China on the other hand decided to give its local players a much better hold on China’s own local market through laws and not nudges like India. [India and China have huge population and if they become economically richer, they would each be a market equal to all OECD companies combined]. China used different ways to very quickly create a level playing field for its local players and hence you see Chinese companies like Ali Baba and Tencent in the list of largest companies by market cap I posted above. Chinese firms have thus reached critical masses very fast and started building an international user base like Big Tech. The Chinese equivalent to FAANG is called BATX - Wikipedia

. Ali Baba has built an international payment behemoth AliPay just like US companies. TenCent makes some of the most famous phone games on planet [Try looking up if your favorite mobile games’ parent company is TenCent, you will be surprised ! ]. ByteDance - Wikipedia

’s TikTok is more famous than American apps in America. So most top internet companies that are not American FAANG are Chinese BATX.

There is one more local internet company ecosystem in the world, which is Russia’s. Russia unlike China and India doesn’t have a growing internal market {their population is declining as well as per capita income after 2014} and thus people don’t assume companies from Russian ecosystem to become as large as FAANG or BATX.

My answer to “Why is Indian startup funding coming mainly from the USA and not from Europe or Asia?”

Originally answered here: https://qr.ae/pGvtqS

That’s simply not True. A lot of VC money does come from US, but more importantly, most of startup funding now-a-days comes from Indian VCs or Indian divisions of foreign VCs.
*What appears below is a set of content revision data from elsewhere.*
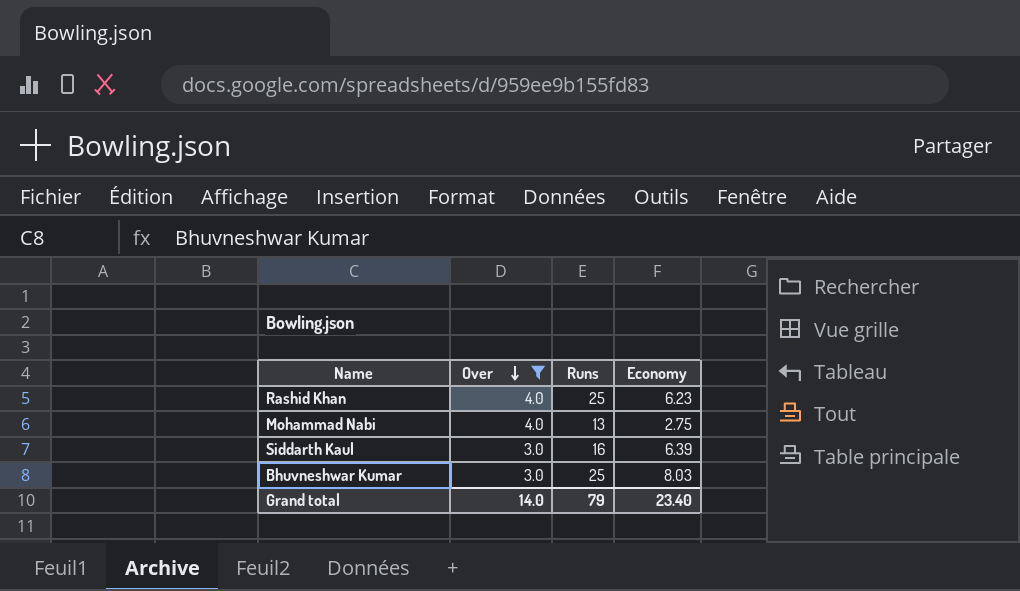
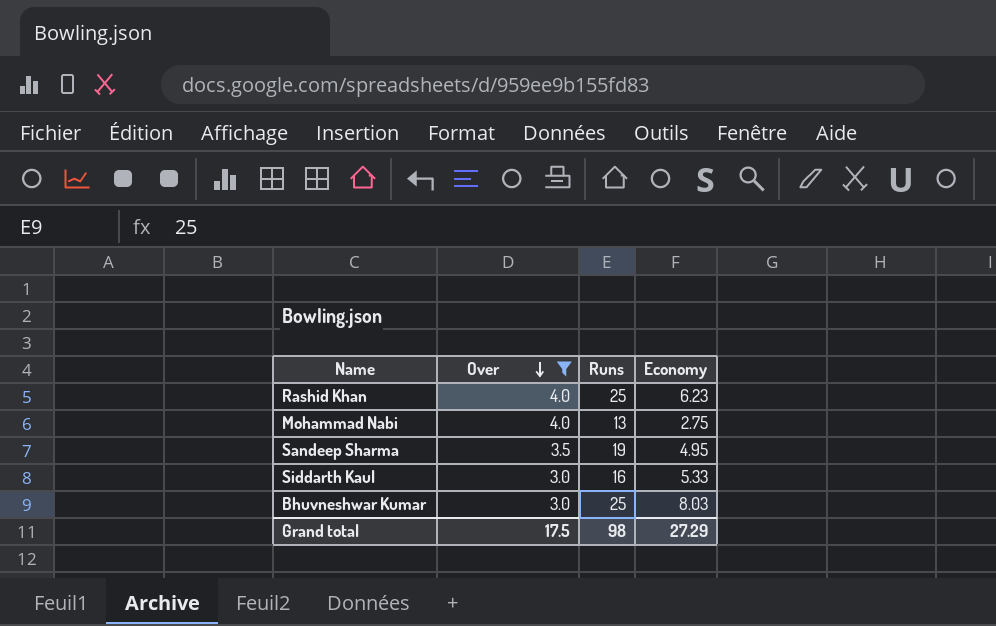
row Sandeep Sharma: none -> 3.5 | 19 | 4.95
Siddarth Kaul | Economy: 6.39 -> 5.33
Grand total | Over: 14.0 -> 17.5
Grand total | Runs: 79 -> 98
Grand total | Economy: 23.40 -> 27.29

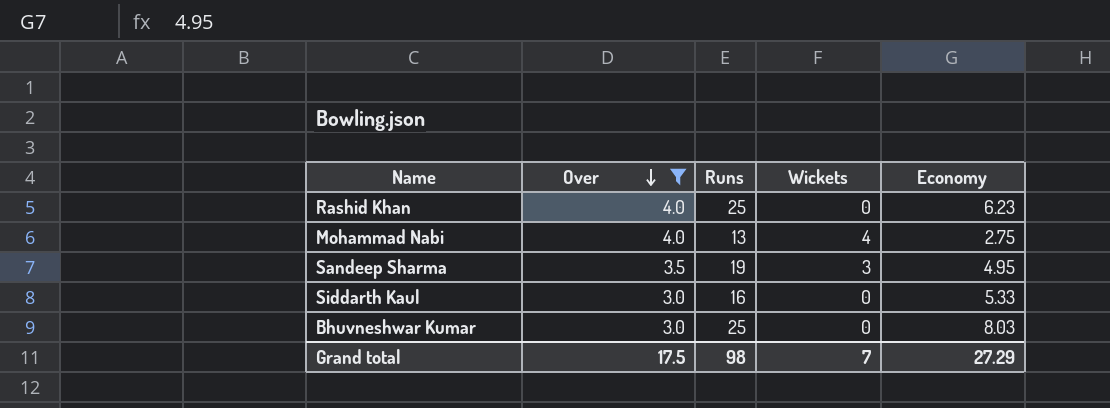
column Wickets | position: none -> 4

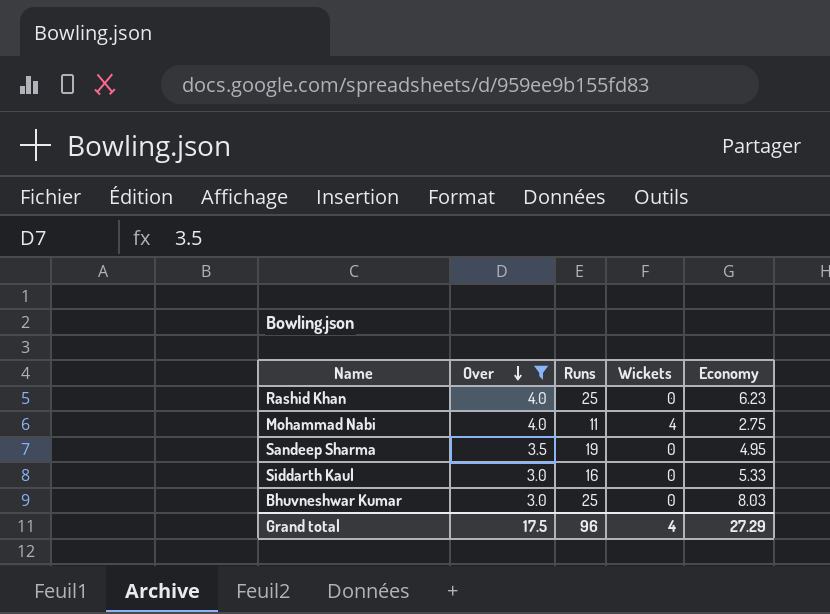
Mohammad Nabi | Runs: 13 -> 11
Sandeep Sharma | Wickets: 3 -> 0
Grand total | Runs: 98 -> 96
Grand total | Wickets: 7 -> 4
Funding for Indian startups also comes from Japanese VCs [Softbank is Japanese], Singapore based VCs and until recently from China based VCs [before the Ali Baba/ Jack Ma incidence and India-China tensions].

Europe has a poor startup ecosystem both startup and VC wise.

My answer to “Why are startups in India listing their companies in the USA or Singapore?”

Originally answered here: https://qr.ae/pGvtmv

There are two prominent reasons for it :

  1. Their investors are from the US / Singapore

  2. They want to sell to customers/clients in US/SE Asia.

Let’s look at both in slight amount of detail.

There now are many VC firms in India, so a lot of startups don’t need to goto US and Singapore for funding. [Most new startups are India companies] However, the startups that are household names and most Indians know about were established 5–10 years back [say Flipkart, Freshdesk and so on]. At that time, Indian VC scene was either non-existent or nascent. Due to this, many of them had to setup companies in US or Singapore where there was a VC ecosystem. At least American laws make it crazy hard for angel investors and HNIs to invest in Indian companies. Even today, any Indian company getting into YCombinator has to shift their HQs to US. Large American VC companies now have their India branches, so the issue to become an American company to raise from American VCs is sorted almost.

The other issue is if you have to sell to clients in the US or Southeast Asia [particularly US]. Americans just prefer doing business with American companies for whatever reasons [taxes, trust etc].